A Physical Basis for Information

Abstract

What is information, physically, and why does it so reliably emerge in living, cultural, and technological systems? Existing theories quantify uncertainty, cost, or compressibility, but do not identify which physical structures count as information or how informational entities arise from dynamics. Here we introduce a causal-physical framework that defines information as a heritable causal role played by persistent (metastable) structures in a dynamical system. We represent long-lived structures as almost-invariant sets and assemble them into causal structure sets that encode how such structures generate, transform, and maintain one another. Within this representation, informational entities are singled out by three generative motifs: replication, heritable variation, and translation under shared templates, which together define when a collection of structures constitutes an information family. We demonstrate the full pipeline by mapping a concrete cultural episode (fruit-salad recipe sharing and modification) into a causal structure set, and show how the motifs and information families can then be identified algorithmically.
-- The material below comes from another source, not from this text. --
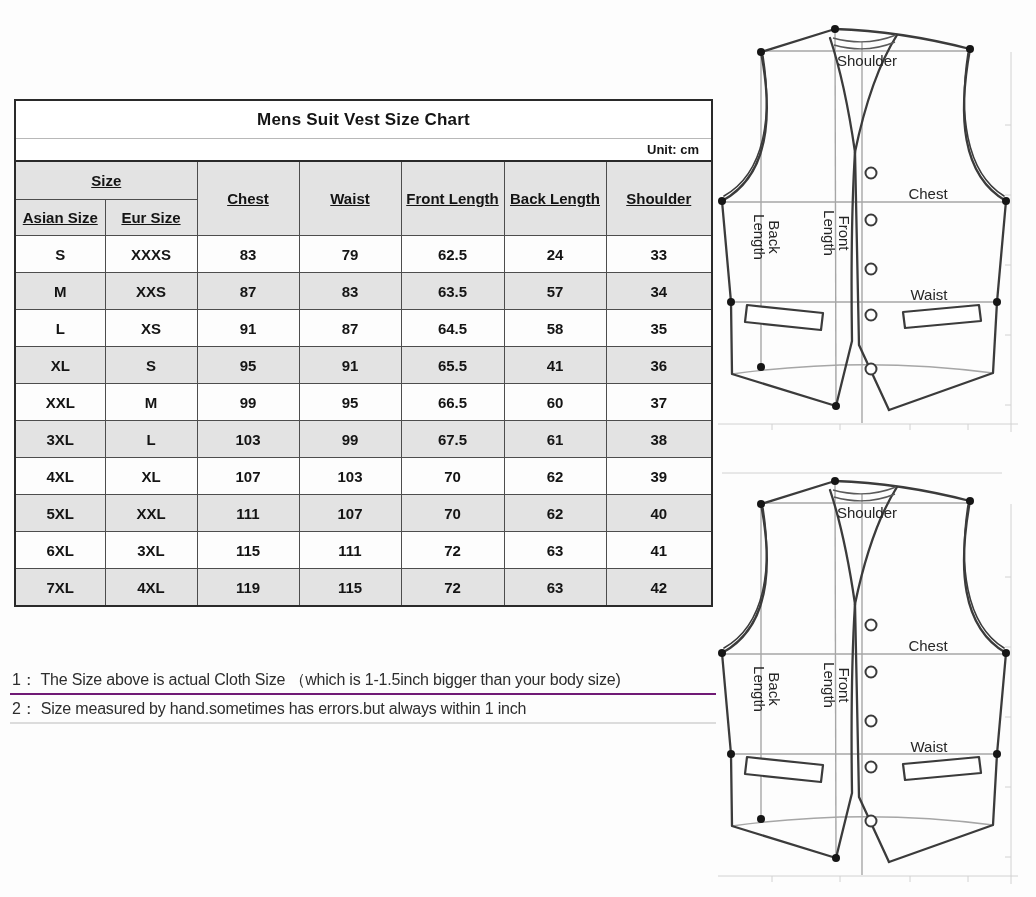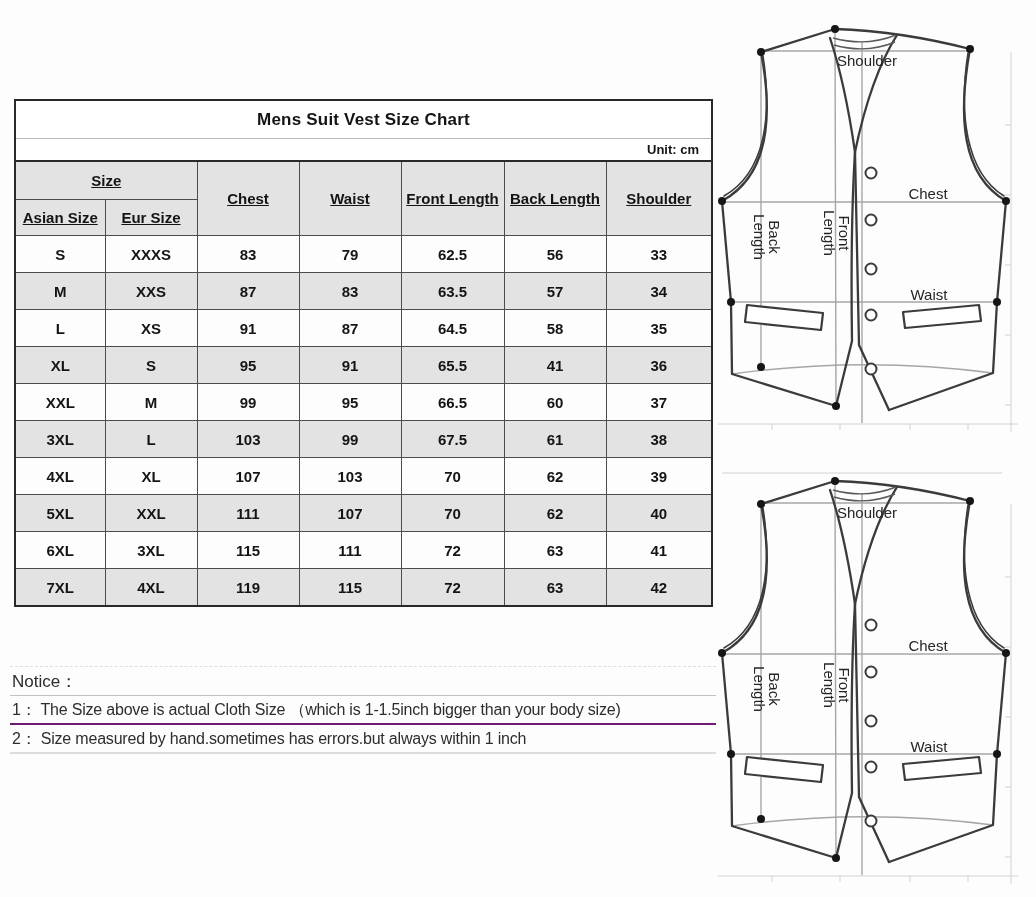"56" td { text: 56 -> 24 }
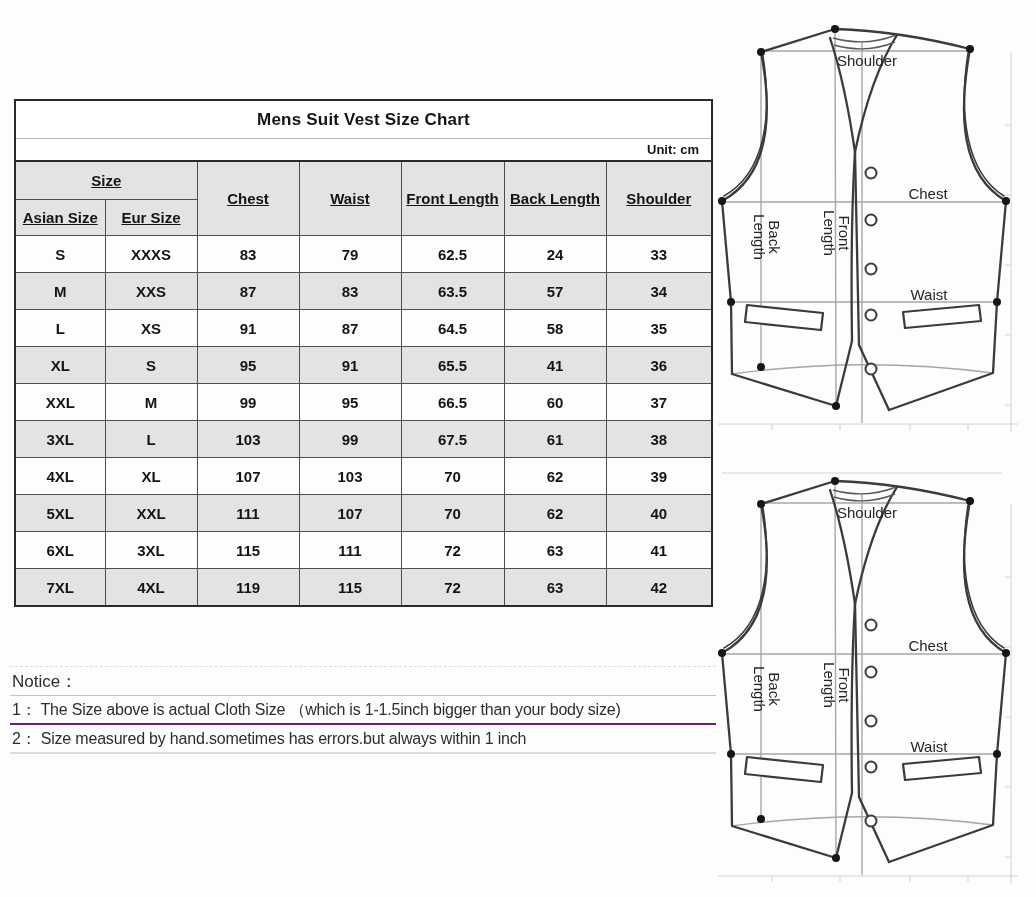"Notice：" div.notice-heading { html: <div>Notice：</div> -> none }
The framework yields computable quantities, including informational fitness and informational entropy, directly from causal structure, enabling informational variants to be detected, compared, and tracked across biological, cultural, engineered, and digital domains. Finally, motivated by analogies to random directed graphs and catalytic networks, we propose testable conditions under which hereditary informational motifs become statistically generic in sufficiently large causal-physical systems.